(AdnKronos) – Inoltre, rileva Damiano, “riprenderemo l’elaborazione dell’Ulivo a proposito dei diritti universali di base: le indennità di malattia, maternità ed infortunio debbono essere uguali per qualsiasi tipo di lavoro, indipendente od autonomo. Infine, se è vero che l’articolo 18 è stato sostanzialmente cancellato, lo Statuto dei lavoratori, con i suoi 40 articoli, è vivo e vegeto: sui controlli a distanza e sul “rimansionamento” come Pd abbiamo messo uno stop alle pretesa della destra”.

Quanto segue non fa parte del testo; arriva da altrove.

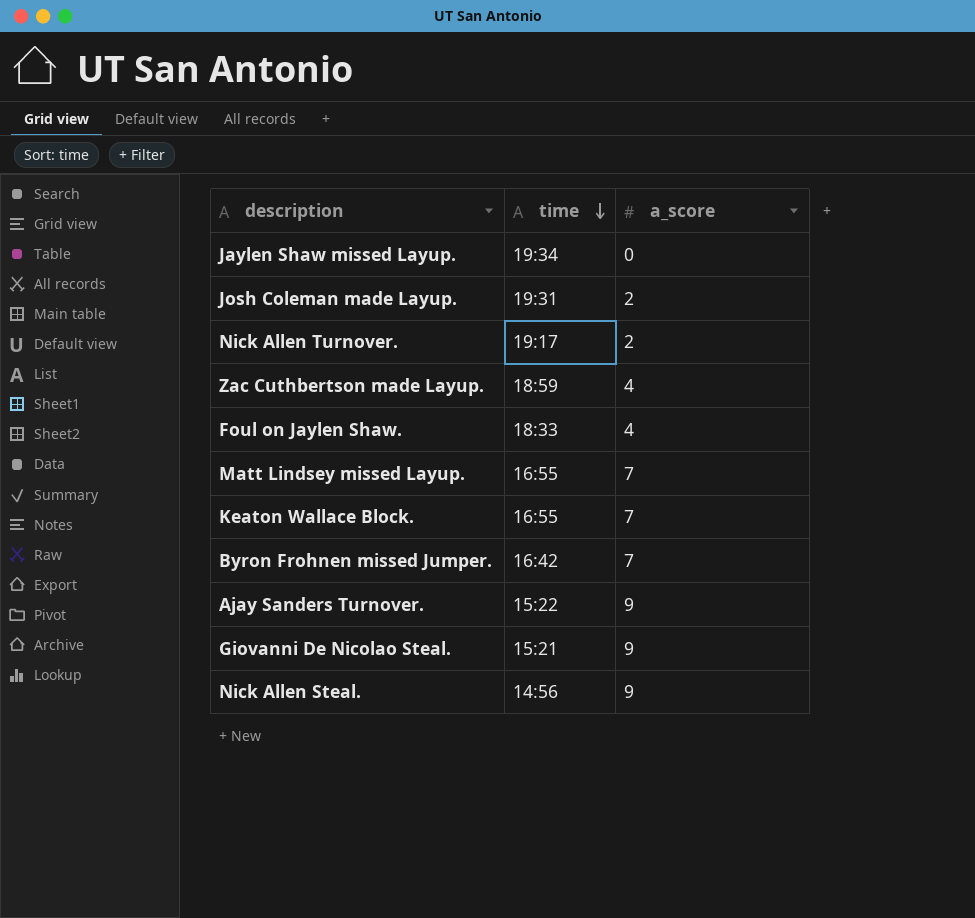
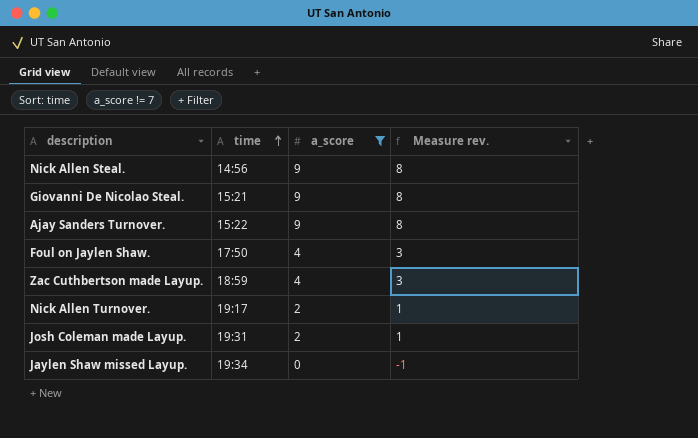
filter: none -> a_score != 7
row order: time descending -> time ascending
column Measure rev. | formula: none -> [a_score] - 1
Foul on Jaylen Shaw. | time: 18:33 -> 17:50

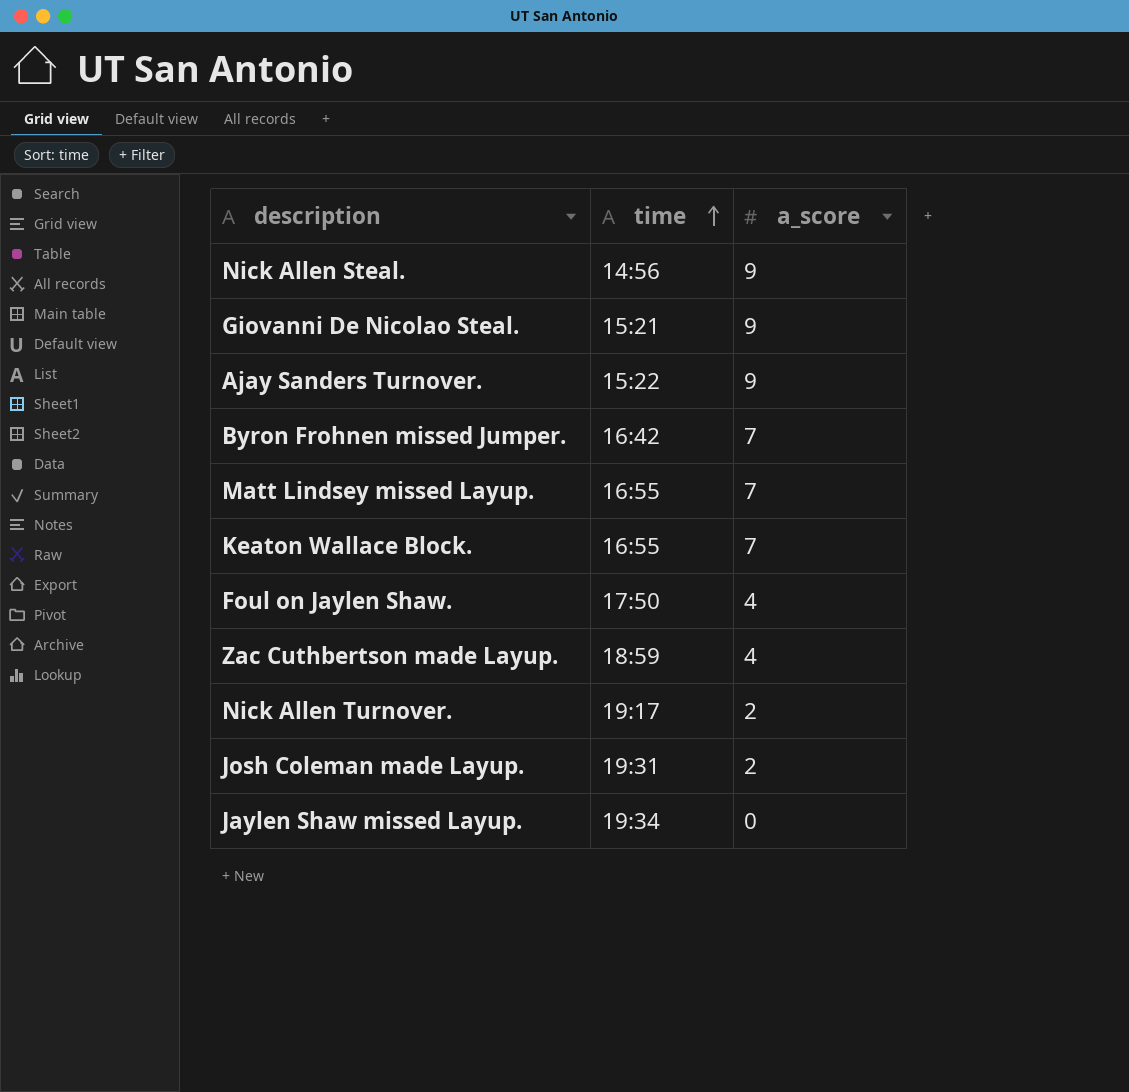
filter: a_score != 7 -> none
column Measure rev. | formula: [a_score] - 1 -> none

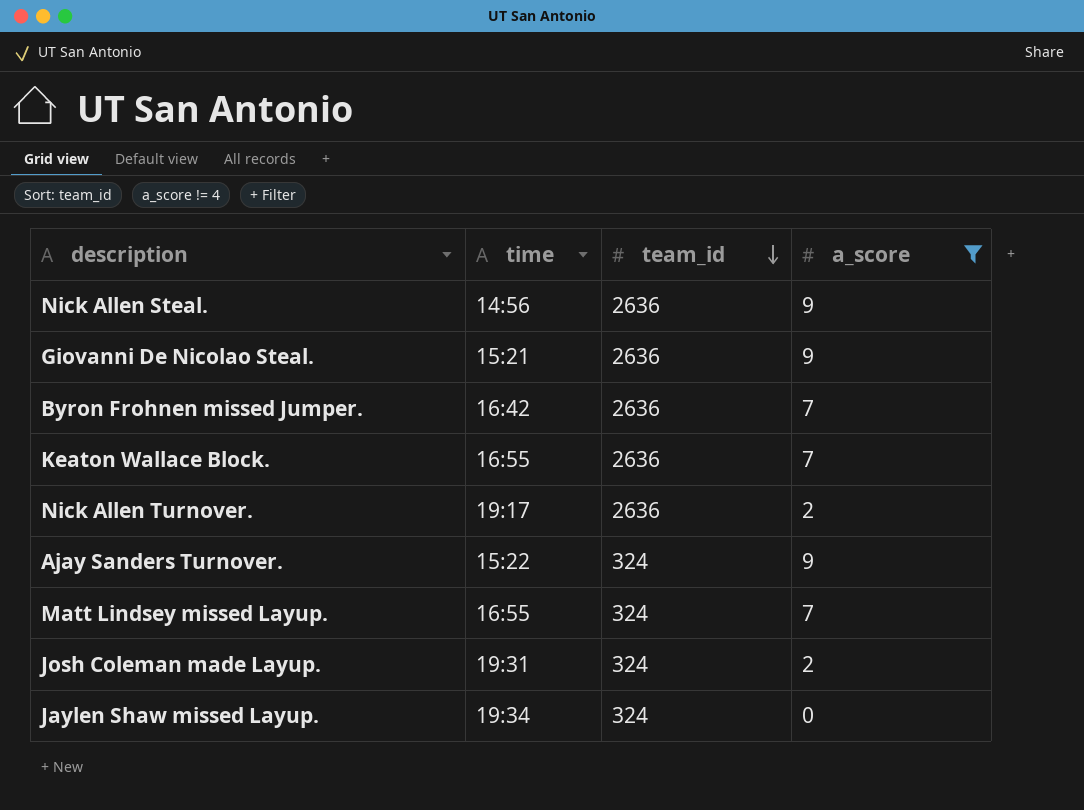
filter: none -> a_score != 4
row order: time ascending -> team_id descending
column team_id | position: none -> 3

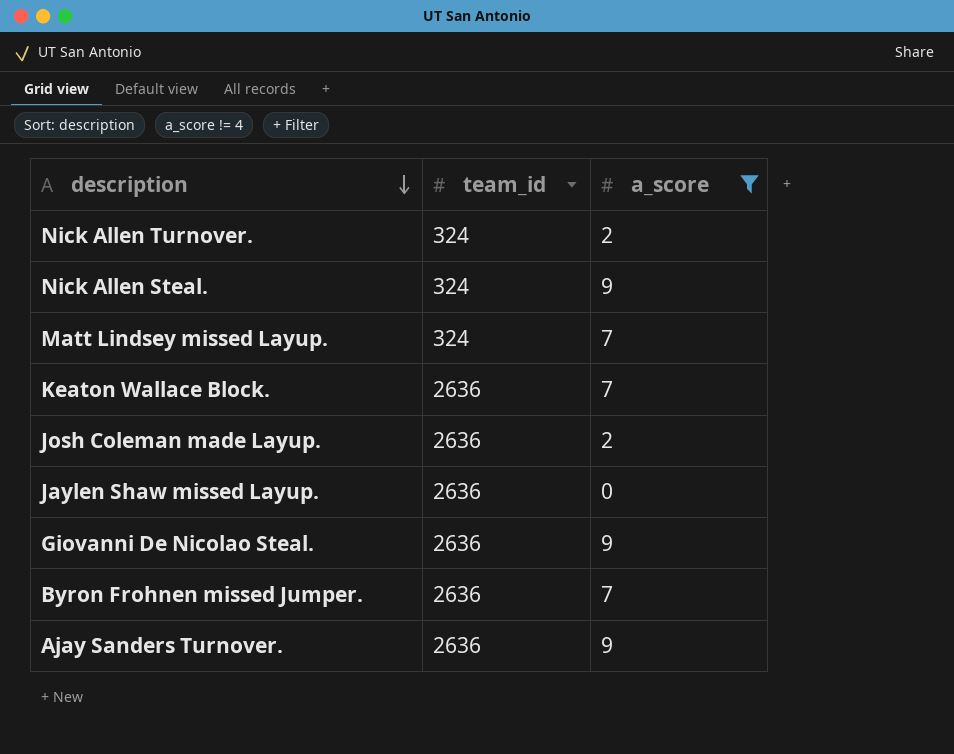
row order: team_id descending -> description descending
column time | position: 2 -> none
Nick Allen Turnover. | team_id: 2636 -> 324
Nick Allen Steal. | team_id: 2636 -> 324
Josh Coleman made Layup. | team_id: 324 -> 2636
Jaylen Shaw missed Layup. | team_id: 324 -> 2636
Ajay Sanders Turnover. | team_id: 324 -> 2636

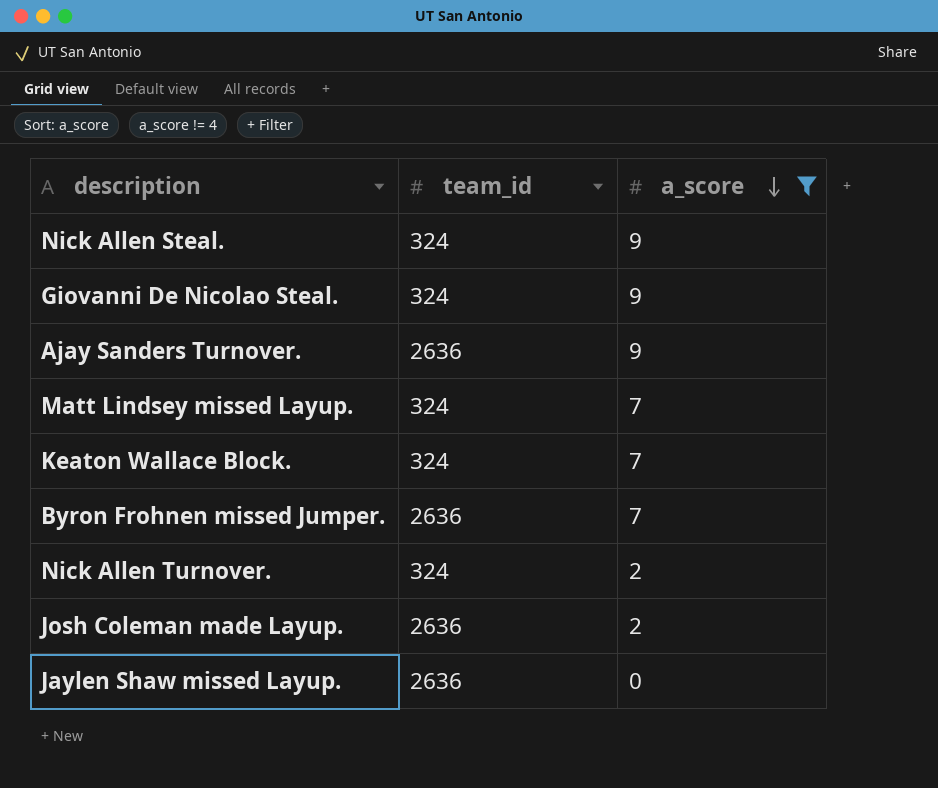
row order: description descending -> a_score descending
Giovanni De Nicolao Steal. | team_id: 2636 -> 324
Keaton Wallace Block. | team_id: 2636 -> 324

Nel primo caso, prosegue Damiano, “i controlli si esercitano sui macchinari e non sulle persone; nel secondo, il cambio di mansione non può andare oltre l’abbassamento di un livello dell’inquadramento professionale ed a paga invariata, come previsto dai nostri emendamenti. Per quanto riguarda la legge Biagi, nell’interpretazione distorta e di comodo che ne ha dato la destra, essa è stata significativamente ridimensionata con la cancellazione del lavoro a progetto, degli associati in partecipazione e del lavoro ripartito”.
Il Governo, conclude, “ha scelto di cancellare quella precarietà nelle forme di assunzione che era stata il fulcro delle politiche del lavoro dei Governi Berlusconi, al di là della falsa propaganda del Nuovo Centro Destra”.